Makineyi tamamen doldurunca veya tek parça kıyafeti makineye attığınızda ne kadar deterjan koyacağınızı bilemiyor olabilirsiniz. İşte tam bu noktada i-Dos Deterjan Tarama teknolojisi devreye giriyor. Siemens Home Connect üzerinden şişelerin barkodunu okutup su sertliği ve deterjan yoğunluğunu makineye iletiyor, i-Dos ise her yıkamada doğru miktarı otomatik olarak ayarlıyor. Üstelik Siemens Home Connect uygulaması, deterjan seviyesini takip ederek deterjanınız tükenmeden önce size haber veriyor. Tek yapmanız gereken uygulamayı telefonunuza yüklemek ve çamaşır makinenizi uygulamaya bağlamak. 

stainRemoval teknolojisi: Zorlu lekelerle inatlaşmayı unutun 

Çay, yağ, makyaj, çikolata lekeleri… Gün içinde fark etmeden üzerinize bulaşan lekeler artık kâbus olmaktan çıkıyor. Siemens iQ500 çamaşır makinesi ile stainRemoval teknolojisi devreye giriyor.
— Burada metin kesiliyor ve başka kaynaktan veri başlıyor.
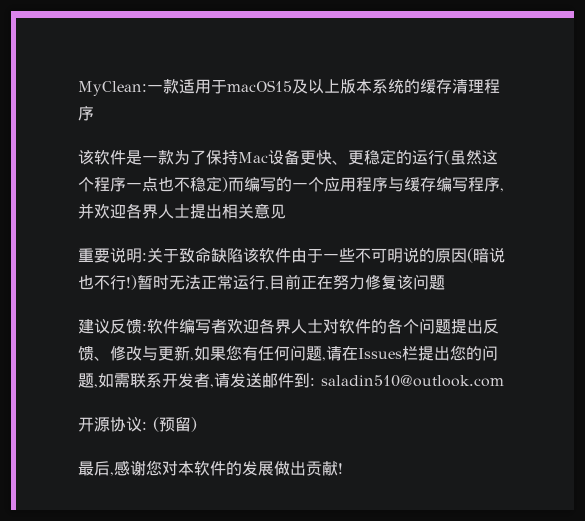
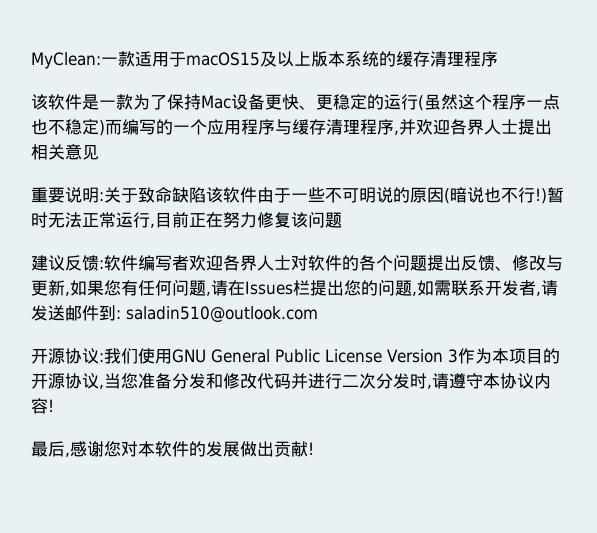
- 该软件是一款为了保持Mac设备更快、更稳定的运行(虽然这个程序一点也不稳定)而编写的一个应用程序与缓存编写程序,并欢迎各界人士提出相关意见
+ 该软件是一款为了保持Mac设备更快、更稳定的运行(虽然这个程序一点也不稳定)而编写的一个应用程序与缓存清理程序,并欢迎各界人士提出相关意见
- 开源协议: (预留)
+ 开源协议:我们使用GNU General Public License Version 3作为本项目的开源协议,当您准备分发和修改代码并进行二次分发时,请遵守本协议内容!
Tek bir dokunuşla çay, yağ, kozmetik veya günlük hayatta karşılaştığınız diğer zor lekeler için özel programları aktif edebilirsiniz. 

Siemens Home Connect uygulaması sayesinde daha fazla leke türünü ve bunlar için geliştirilmiş özel programları keşfetmek de mümkün. Yani sadece “lekeyi çıkar” demekle kalmıyor, sizin için en doğru yıkama programını da otomatik olarak öneriyor. Böylece hem lekelerle uğraşmak zorunda kalmıyor hem de giysilerinizin ömrünü koruyorsunuz. 

Artık çocuğunuza yemek yedirirken dökülen yemek lekeleri, kahve kazaları ya da mutfakta sıçrayan yağ lekeleri sizi endişelendirmiyor. stainRemoval, günlük hayatın getirdiği küçük sürprizlere karşı en güvenilir yardımcınız oluyor. 

Siemens iQ500 çamaşır ve kurutma makineleri, artık sadece kıyafetlerinizi temizleyen makineler değil; size zaman, konfor ve güven veren akıllı iş ortaklarınızdır. Ütüye harcadığınız vakti kendinize ayırın, lekelerle uğraşmayı unutun ve teknolojinin yaşam alanınıza uyumunun keyfini yaşayın.

*Bu yazı Siemens’in katkılarıyla hazırlanmıştır.